Illinois officials hope rebranding campaign can boost demand for Asian carp
When it comes to marketing fish, carp is a “four-letter word.”
According to the Detroit Free Press, Illinois state officials want to rename the Asian carp species that has ravaged waterways in the U.S. Midwest and South for decades.
Companies like Purina and Canadian-based Wilder Harrier have developed dog food products using the fish. But "it's been hard to get the human consumption part of this because of the four-letter word: carp,” Illinois Department of Natural Resources Assistant Chief of Fisheries Kevin Irons said.
That’s because carp is typically associated with bottom-feeding fish, but Asian carp varieties feed off plankton and have a much better taste.
The IDNR is preparing a media campaign to give the species a new name. According to materials prepared by Irons’ department, the new name will be announced in advance of Seafood Expo North America, taking place from 11 to 13 July.
Officials hope that the new name will make the species more desirable for human consumption, and the more Asian carp (or whatever it will be called) that’s eaten, the chances improve for keeping the fish from entering the Great Lakes.

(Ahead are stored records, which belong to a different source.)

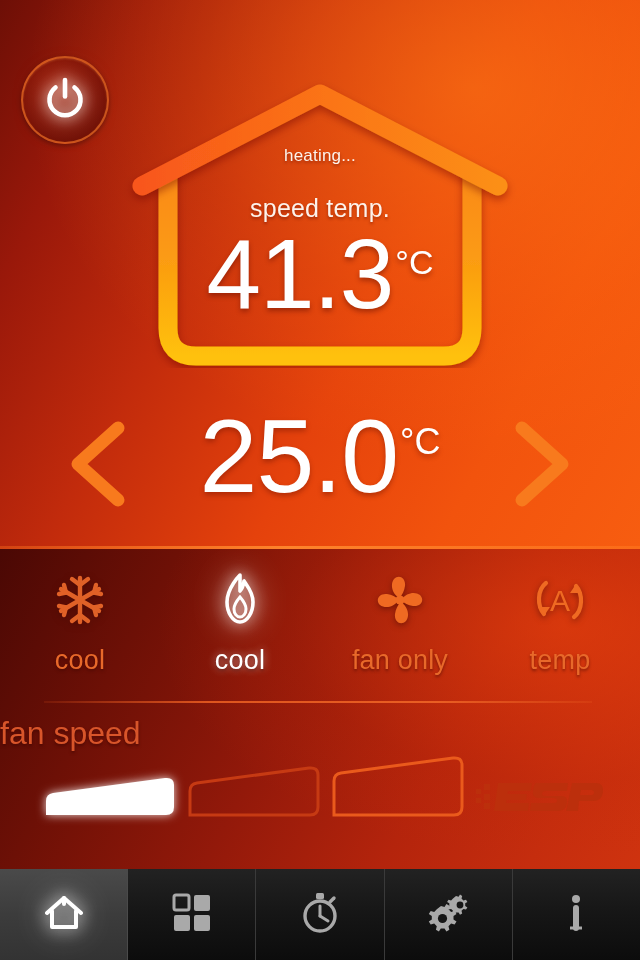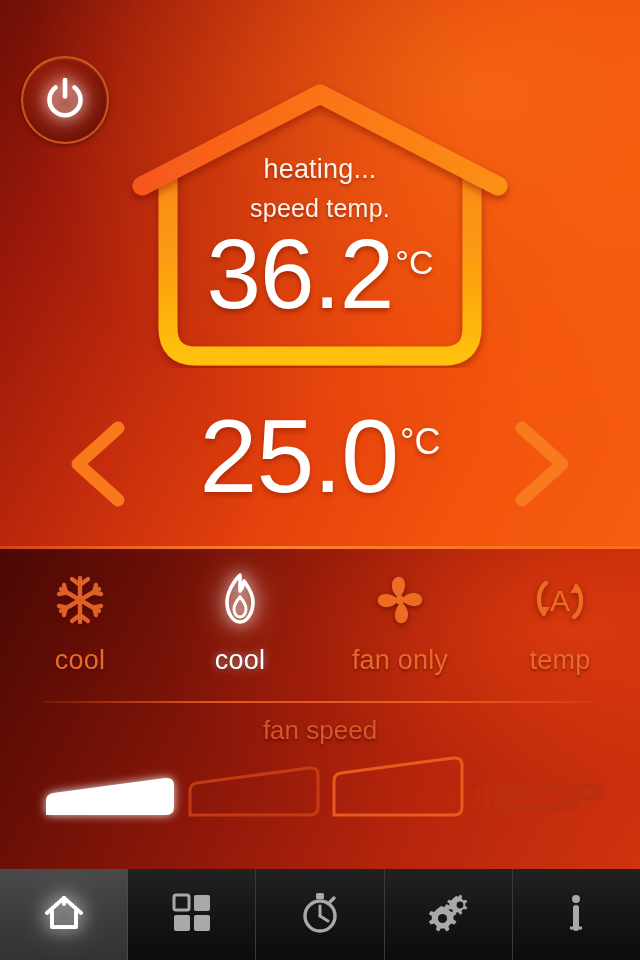"heating..." #status-label { font-size: 27px -> 17px; margin-top: 8px -> none }
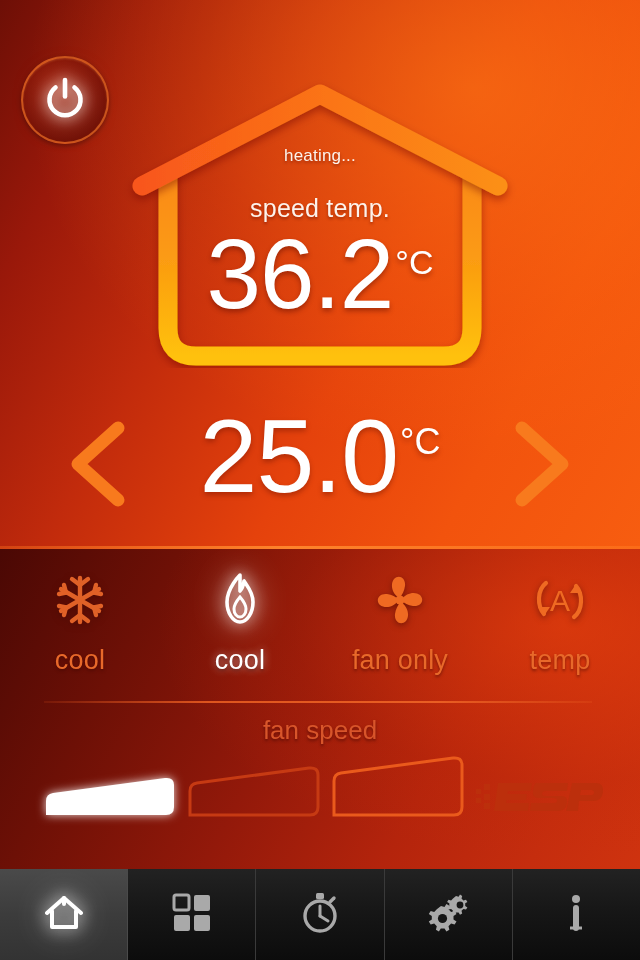"36.2" span.big { text: 36.2 -> 41.3 }
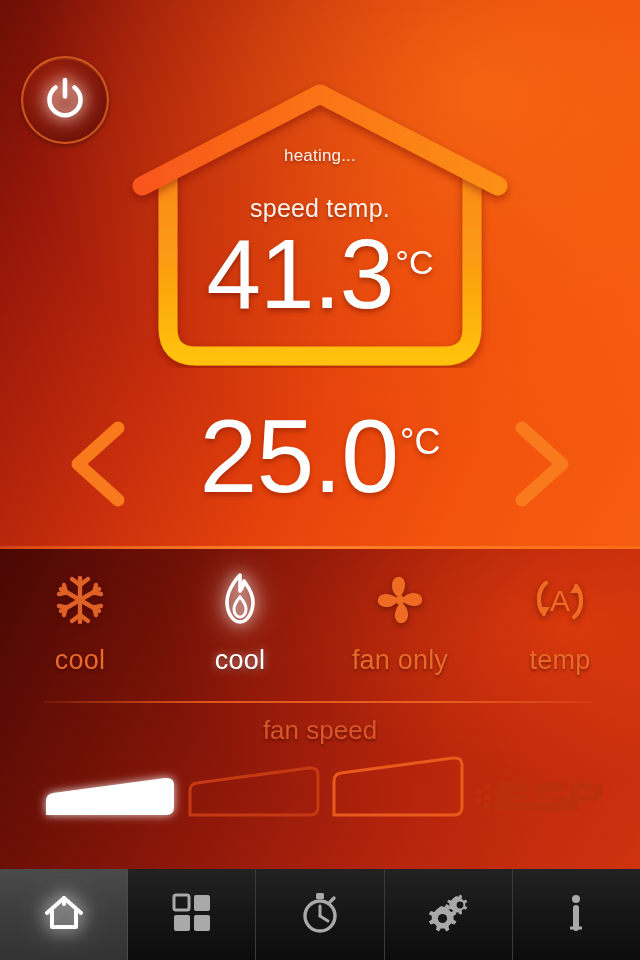"fan speed" #fanspeed-label { font-size: 26px -> 32px; text-align: center -> none }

It’s not just Illinois that stands to benefit from a name change. Last week, the Kentucky Department of Fish and Wildlife’s Western Fishery District announced that commercial fishermen had a record-breaking year for harvesting the soon-to-be-renamed species. In 2020, U.S. fishermen landed nearly 7.7 million pounds of Asian carp in state waterways, one million more than was caught in 2019 and about three times as many as were harvested in 2018.
It’s not the first time an effort like this has taken place. The Patagonian toothfish is now commonly known as Chilean sea bass, and the alligator pear can be found in produce aisles under the name avocado.